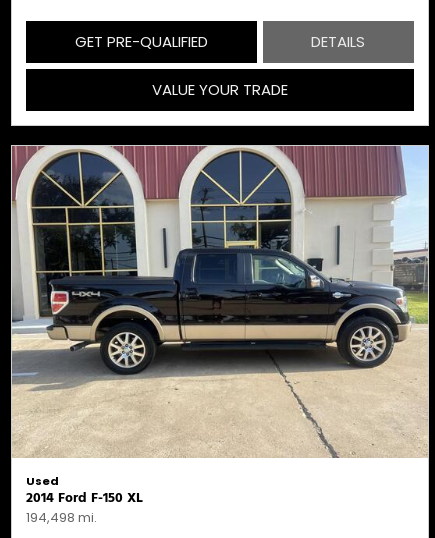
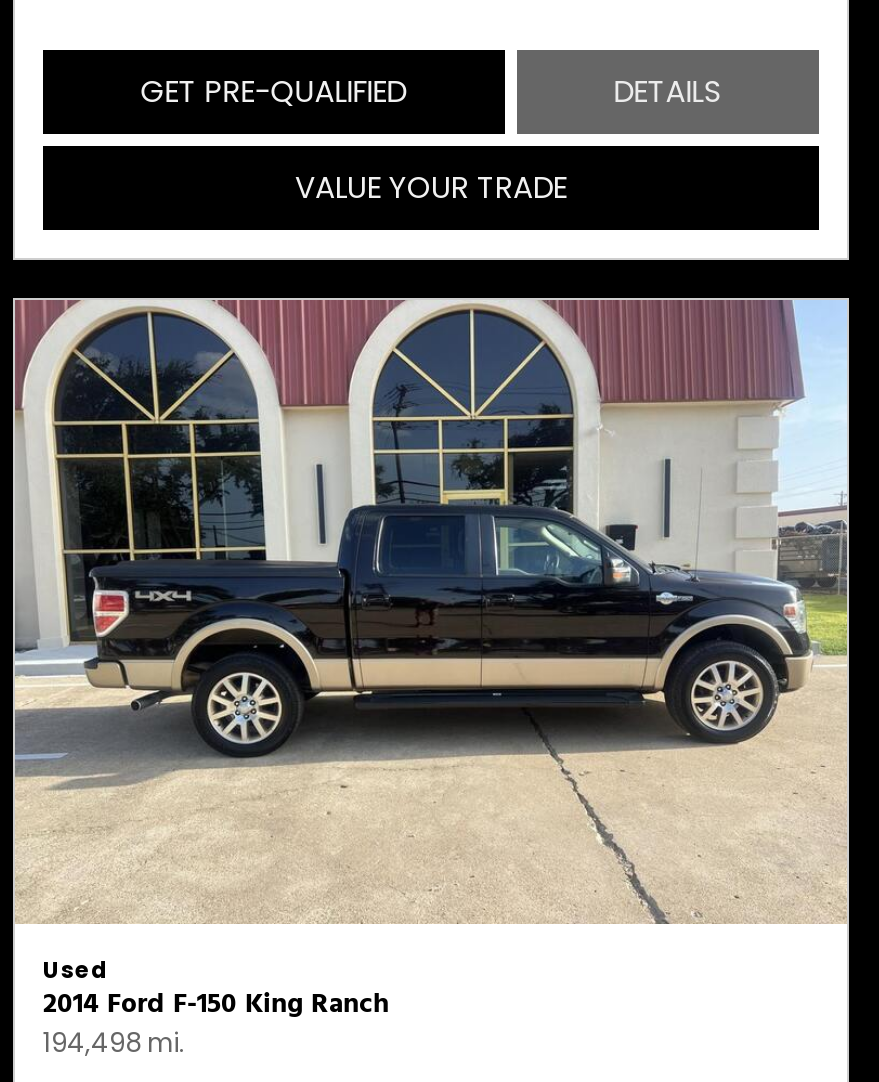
- 2014 Ford F-150 XL
+ 2014 Ford F-150 King Ranch
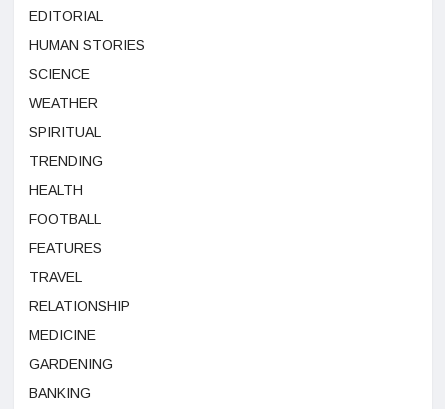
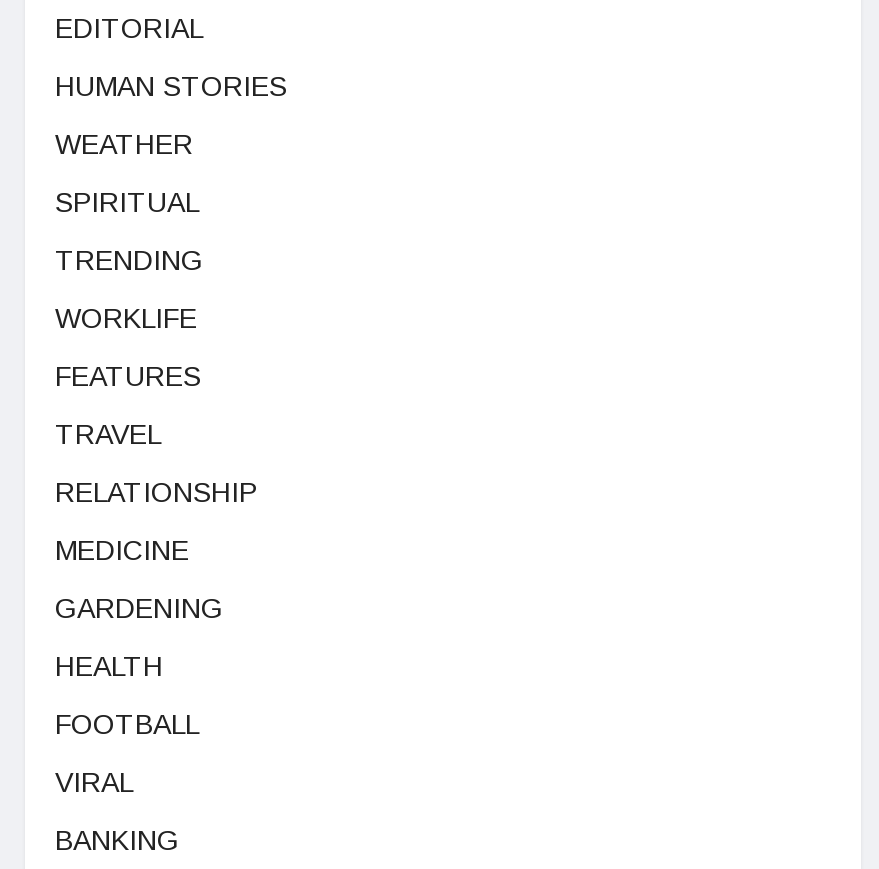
- SCIENCE

moved up: WEATHER | SPIRITUAL | TRENDING

+ WORKLIFE

moved down: HEALTH | FOOTBALL

moved up: FEATURES | TRAVEL | RELATIONSHIP | MEDICINE | GARDENING

+ VIRAL
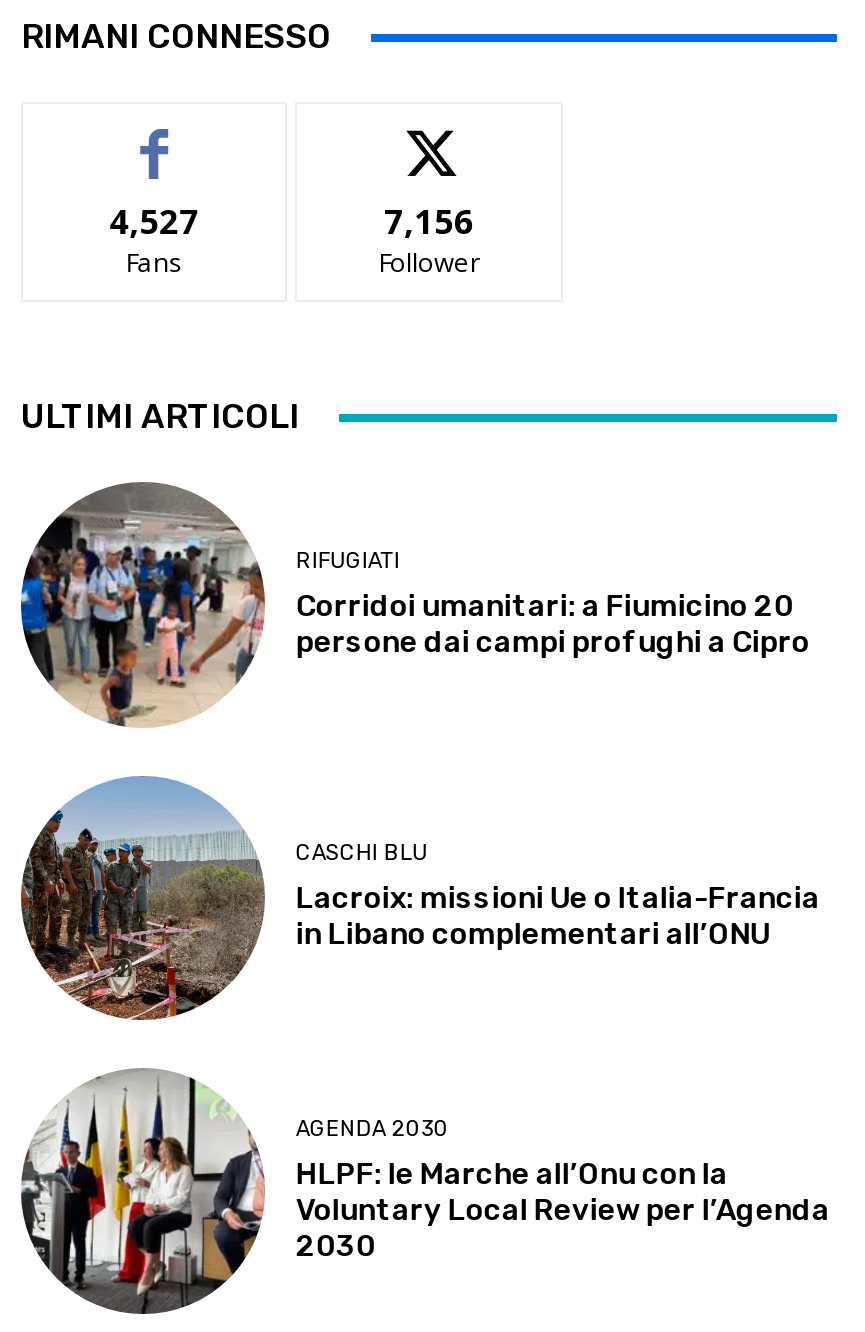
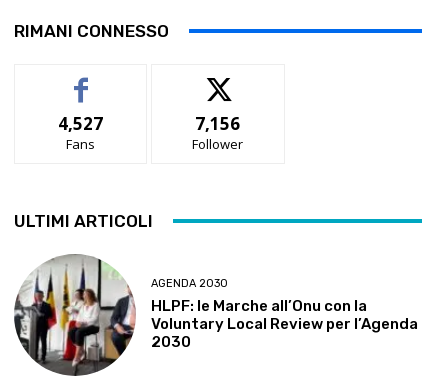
- [image]
- RIFUGIATI
- Corridoi umanitari: a Fiumicino 20
- persone dai campi profughi a Cipro

- [image]
- CASCHI BLU
- Lacroix: missioni Ue o Italia-Francia
- in Libano complementari all’ONU
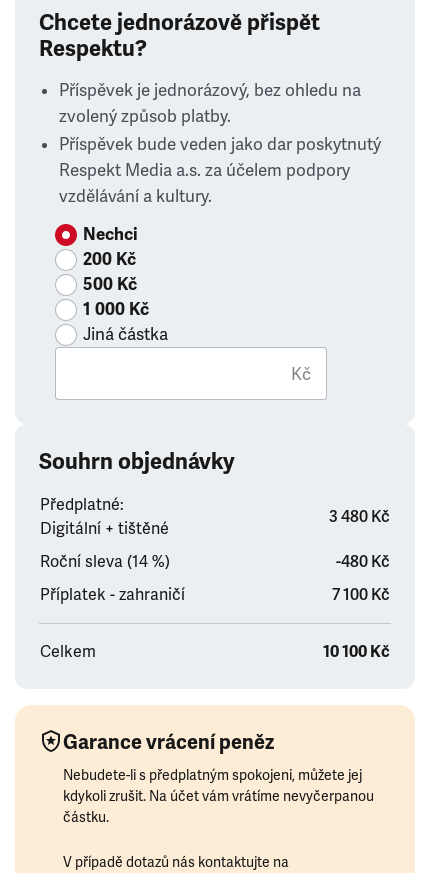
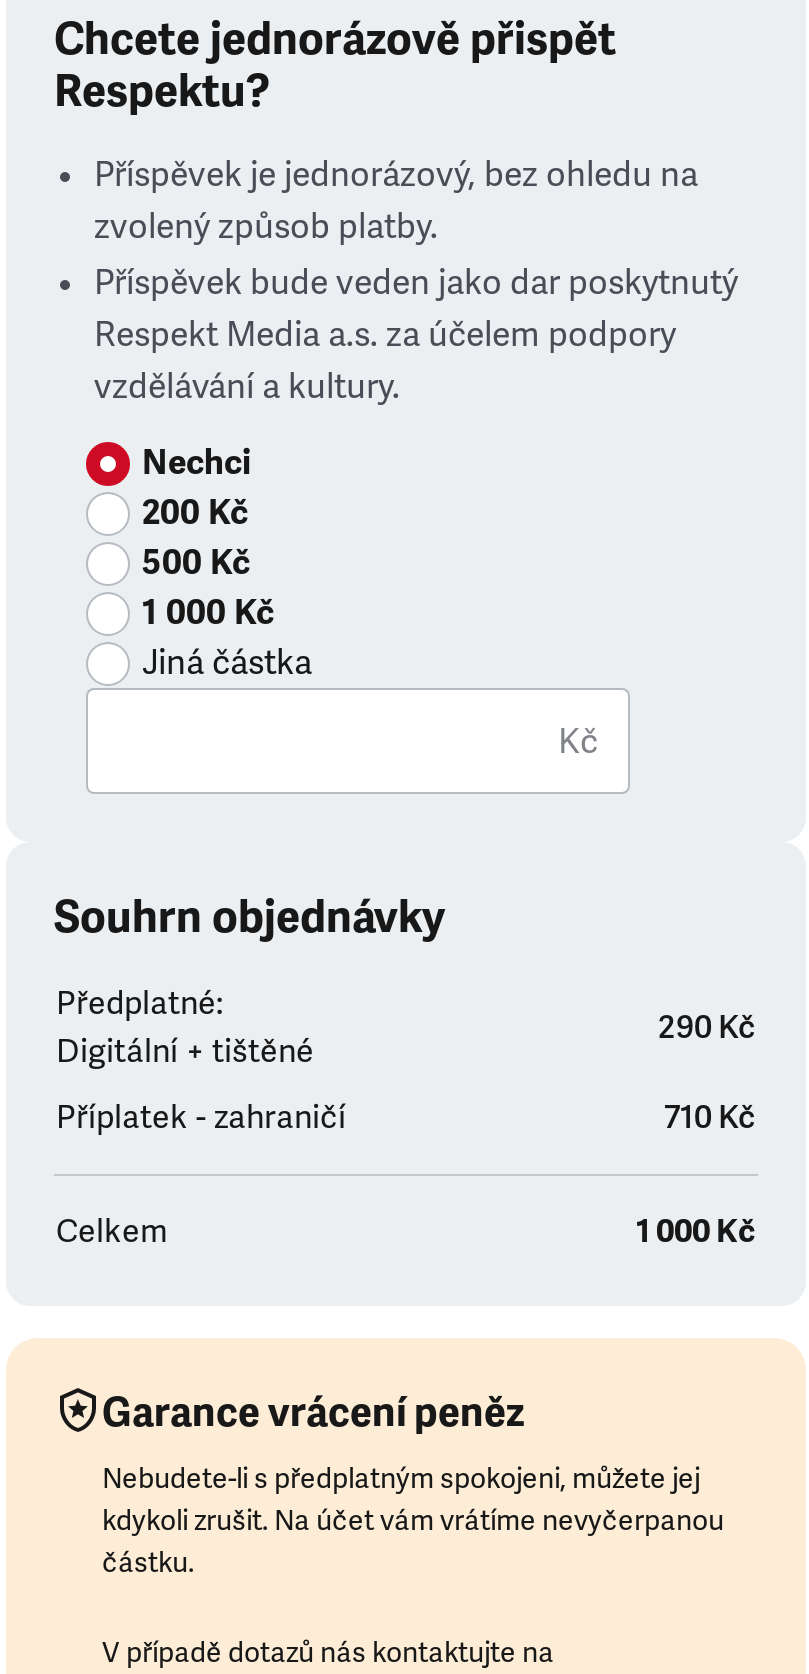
- 3 480 Kč
- Roční sleva (14 %)
- -480 Kč
+ 290 Kč

- 7 100 Kč
+ 710 Kč

- 10 100 Kč
+ 1 000 Kč
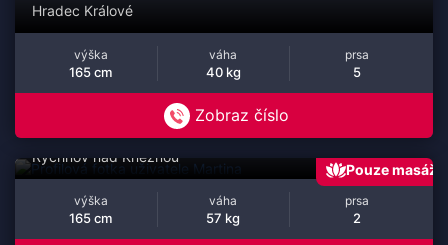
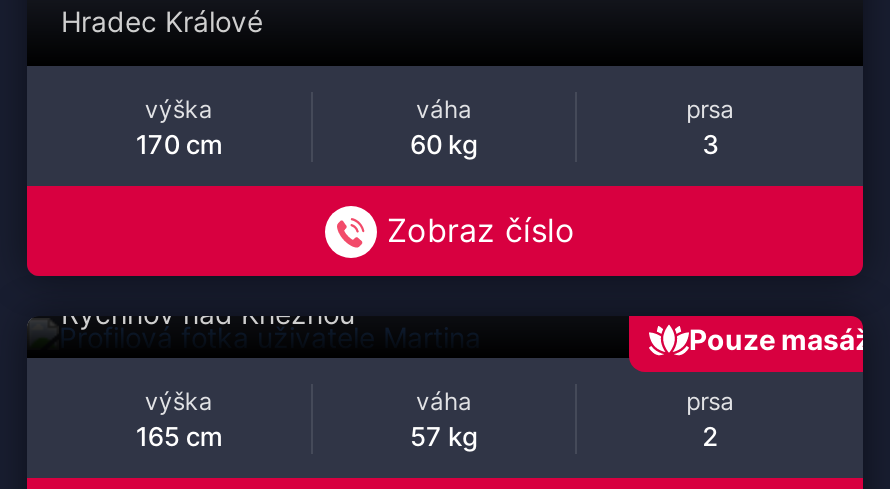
- 165 cm
+ 170 cm

- 40 kg
+ 60 kg

- 5
+ 3
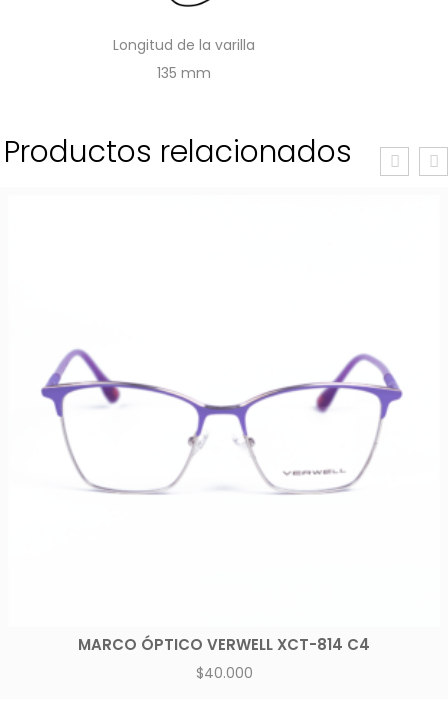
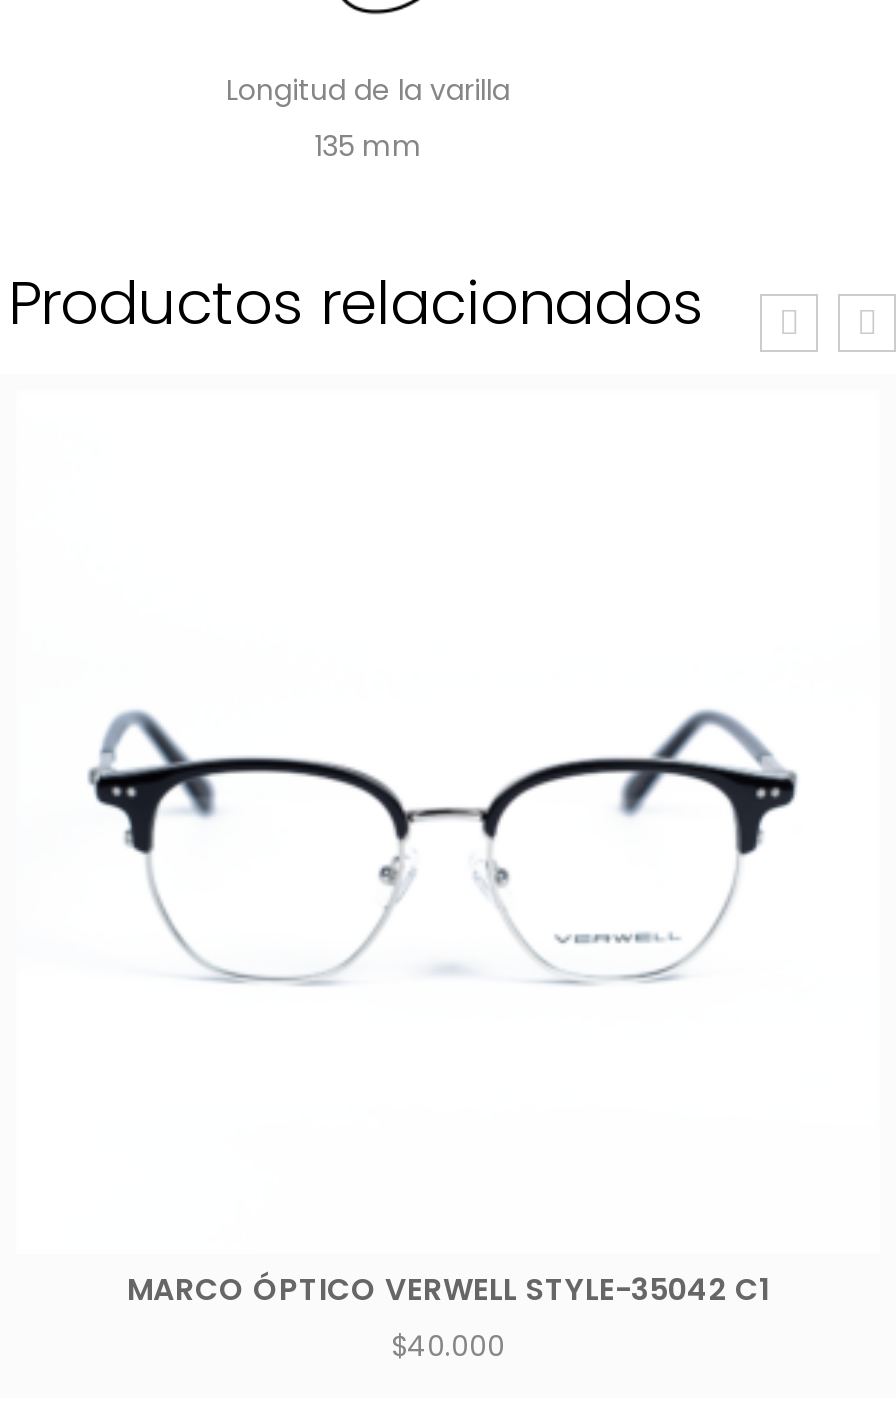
- [image]
+ [image]

- MARCO ÓPTICO VERWELL XCT-814 C4
+ MARCO ÓPTICO VERWELL STYLE-35042 C1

——————————

§ ABOUT THIS TASK
If a record holds a picture, leave the picture out and transcribe everything else exactly.

§ OUTPUT FOR THIS TASK
- 2014 Ford F-150 XL
+ 2014 Ford F-150 King Ranch
- SCIENCE

moved up: WEATHER | SPIRITUAL | TRENDING

+ WORKLIFE

moved down: HEALTH | FOOTBALL

moved up: FEATURES | TRAVEL | RELATIONSHIP | MEDICINE | GARDENING

+ VIRAL
- [image]
- RIFUGIATI
- Corridoi umanitari: a Fiumicino 20
- persone dai campi profughi a Cipro

- [image]
- CASCHI BLU
- Lacroix: missioni Ue o Italia-Francia
- in Libano complementari all’ONU
- 3 480 Kč
- Roční sleva (14 %)
- -480 Kč
+ 290 Kč

- 7 100 Kč
+ 710 Kč

- 10 100 Kč
+ 1 000 Kč
- 165 cm
+ 170 cm

- 40 kg
+ 60 kg

- 5
+ 3
- [image]
+ [image]

- MARCO ÓPTICO VERWELL XCT-814 C4
+ MARCO ÓPTICO VERWELL STYLE-35042 C1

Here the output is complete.